Abai dengan Kedelai, Sampai Kapan?

Senin, 04 Januari 2021 - 06:29 WIB
Akibat kenaikan harga kedelai, tahu dan tempe menjadi langka. Para perajin mogok produksi. FOTO/KORAN SINDO
JAKARTA - Tiga hari terus gagal mendapatkan tempe membuat Yanti,41, sangat resah. Ibu rumah tangga yang tinggal di Ciputat, Tangerang Selatan ini pun sudah bolak balik ke pasar dan sejumlah penjual sayur keliling. Namun tempe yang dia inginkan tetap saja tak didapat.

Yanti begitu gelisah lantaran tempe telah menjadi lauk andalan tiap hari di rumahnya. Karena itulah, selama ini dirinya tiap hari harus berbelanja tempe minimal satu batang. "Suami saya kalau makan tak bisa lepas dari tempe, maka dia minta dibelikan tiap hari," ujarnya, Minggu (3/1/2021).

Kepusingan serupa juga diungkapkan Ina,38, perempuan yang tinggal di Kota Solo. Kemarin, Ina kaget karena tidak bisa membeli tempe dan tahu dengan jumlah yang dia inginkan. Penyebabnya, penjual tahu dan tempe membawa dagangan sangat terbatas sebagai dampak naiknya harga kedelai yang sangat tajam. ( )



Dalam beberapa pekan terakhir, tempe dan tahu memang menjadi barang sangat mahal. Melonjaknya harga makanan khas Indonesia ini dipicu kenaikan harga kedelai impor yang menjadi bahan baku utamanya. Di pasaran, harga kedelai impor melambung menjadi Rp9.000/kilogram dari kondisi normal di kisaran Rp6.800-7.000/kilogram.

Kondisi ini membuat para perajin tempe tak berdaya. Puncaknya, perajin yang tergabung dalam Gabungan Koperasi Tahu Tempe Indonesia (Gakoptindo) memutuskan mogok produksi sejak Jumat (1/1) lalu hingga kemarin. Atas keputusan Gakoptindo ini, pemerintah pun tak bisa berbuat banyak. Kementerian Perdagangan (Kemendag) berdalih, naiknya kedelai diakibatkan lonjakan permintaan dari China kepada Amerika Serikat selaku eksportir kedelai terbesar dunia. Dengan gambaran ini, sampai kapan harga kedelai akan kembali ke normal, Kemendag pun belum bisa memastikan.

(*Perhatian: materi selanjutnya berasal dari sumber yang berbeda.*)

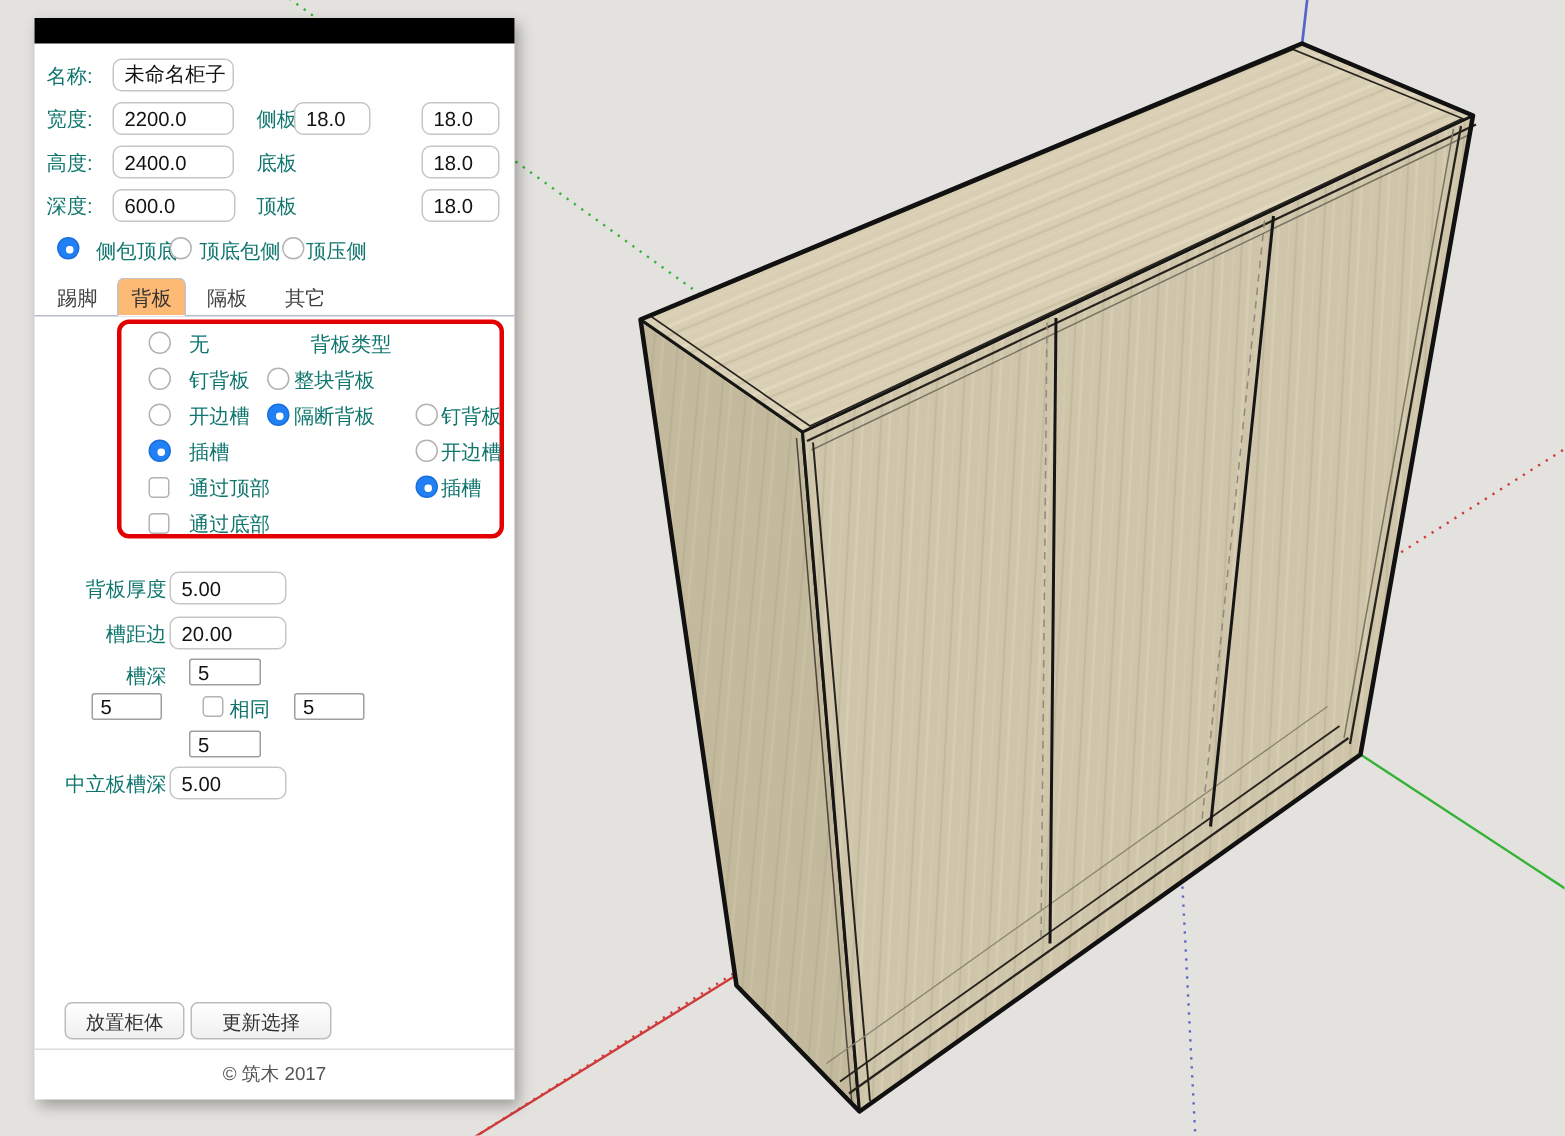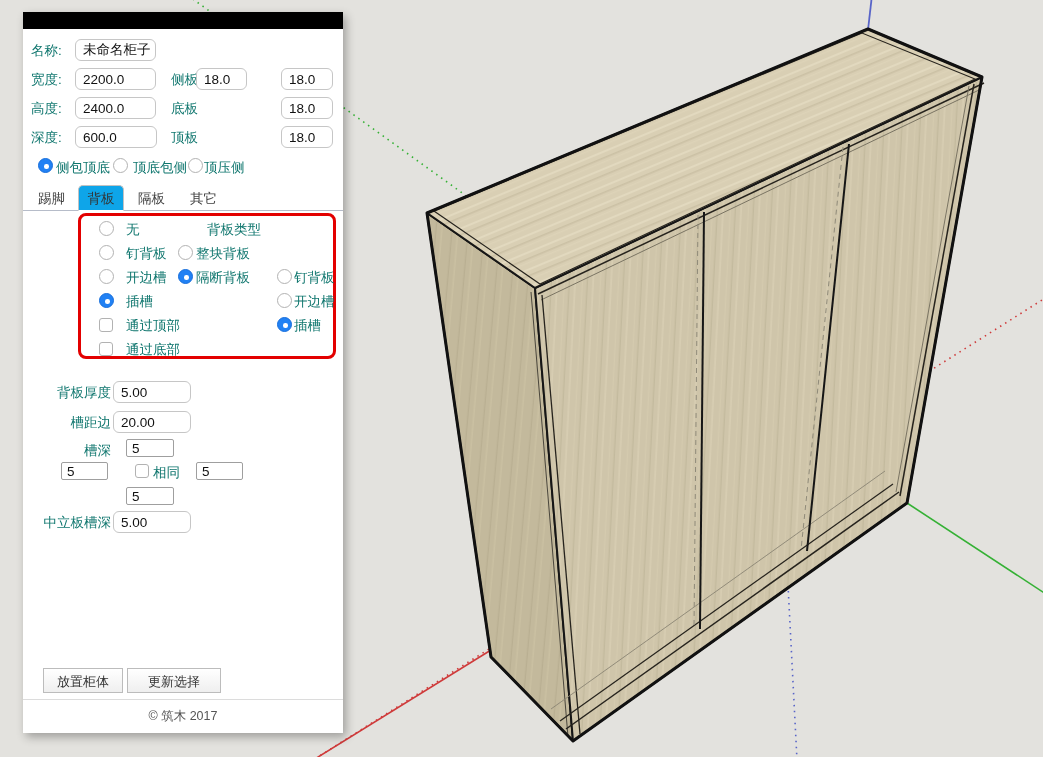--- a/index.html
+++ b/index.html
@@ -131,7 +131,7 @@
   <input class="fld" style="left: 258px; top: 114px; width: 52px;" value="18.0">
 
   <span class="radio sel" style="left:15px;top:146px"></span>
-  <div class="lbl" style="left:33px;top:147px">侧包顶底</div>
+  <div class="lbl" style="left:41px;top:147px">侧包顶底</div>
   <span class="radio" style="left:90px;top:146px"></span>
   <div class="lbl" style="left:110px;top:147px">顶底包侧</div>
   <span class="radio" style="left:165px;top:146px"></span>

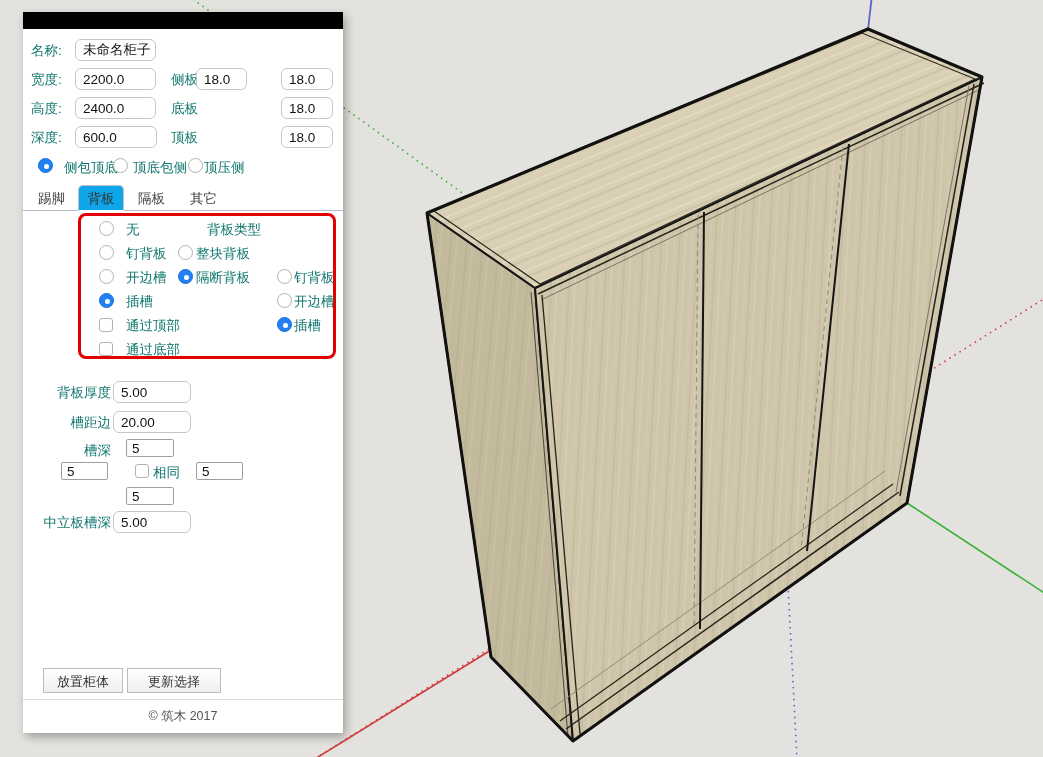--- a/index.html
+++ b/index.html
@@ -37,7 +37,7 @@
   .tab{position:absolute;top:5px;font-size:13.5px;color:#404040;cursor:default;white-space:nowrap;}
   .tab.active-box{
     top:0;height:26px;line-height:26px;text-align:center;
-    background:#0ea5e9;border:1px solid #c2c2c2;border-bottom:1px solid #fff;
+    background:#fdba74;border:1px solid #c2c2c2;border-bottom:1px solid #fff;
     border-radius:5px 5px 0 0;color:#333;box-sizing:border-box;
   }
   

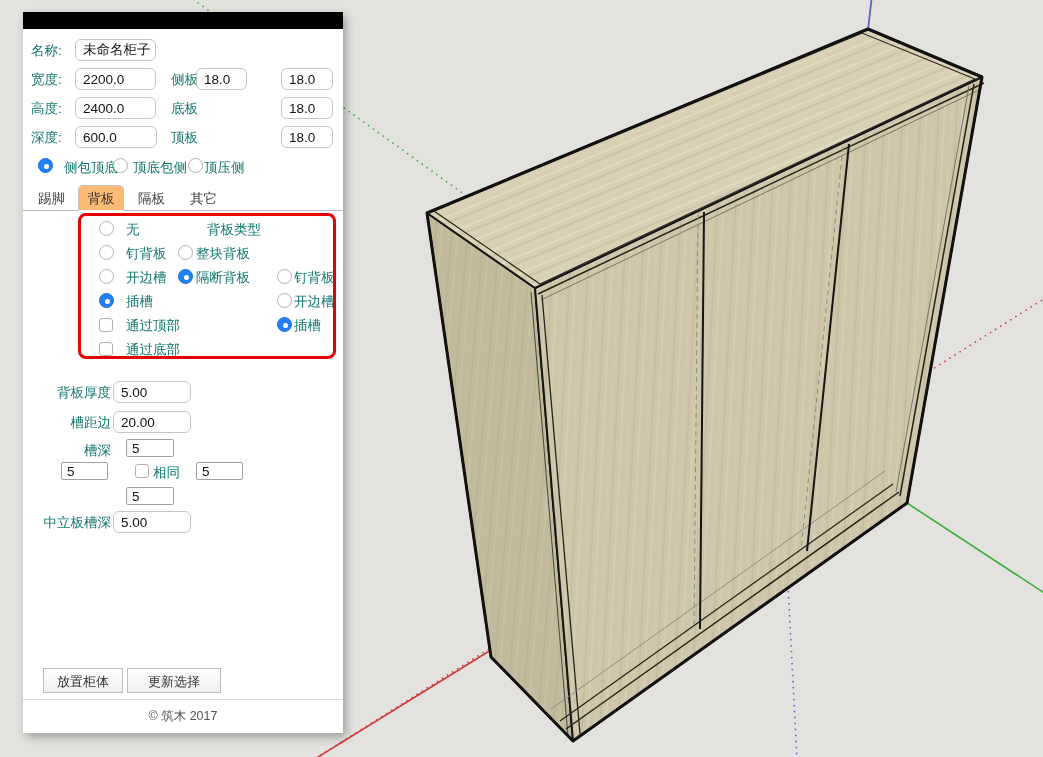--- a/index.html
+++ b/index.html
@@ -46,7 +46,7 @@
   
   .btn{position:absolute;height:25px;box-sizing:border-box;
     background:linear-gradient(#ffffff,#efefef);
-    border:1px solid #bcbcbc;border-radius:0;font-family:inherit;
+    border:1px solid #bcbcbc;border-radius:5px;font-family:inherit;
     font-size:13px;color:#333;padding:4px 10px;}
   .footer-line{position:absolute;left:0;top:687px;width:100%;border-top:1px solid #dcdcdc;}
   .footer{position:absolute;left:0;top:696px;width:100%;text-align:center;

Di tengah besarnya ketergantungan Indonesia atas kedelai impor ini membuat banyak kalangan mendesak agar Indonesia saatnya berbenah. Ketua Harian Yayasan Lembaga Konsumen Indonesia (YLKI) Tulus Abadi menegaskan, Indonesia adalah negara pertanian. Dengan fakta ini dia yakin kedelai jenis apapun bisa ditanam dan tumbuh di Tanah Air. Bahkan puluhan tahun lalu Indonesia pernah swasembada kedelai. Untuk itu, dia mendorong pemerintah untuk bekerja sama dengan perguruan tinggi dalam melakukan riset dan pengembangan produk pertanian, seperti Institut Pertanian Bogor (IPB) dan Universitas Gadjah Mada (UGM).

"Kita mempunyai universitas pertanian yang mumpuni, kenapa tidak mengembangkan kedelai untuk kebutuhan pokok. (Apakah) Kita enggak malu punya puluhan fakultas pertanian yang top-top, tapi tidak mampu memasok kedelai untuk rakyatnya," jelasnya. ( )

Menurut Tulus, sebenarnya mudah mengendalikan harga kedelai agar tidak sampai terjadi gejolak seperti ini. Cara efektif menekan harga itu adalah dengan mengurangi ketergantungan terhadap bahan baku dari impor. "Kalau impor pasti begitu, ada gejolak harga, dollar naik, dan negara yang bersangkutan gagal panen pasti terjadi distorsi terhadap pasokan dan harga," tuturnya.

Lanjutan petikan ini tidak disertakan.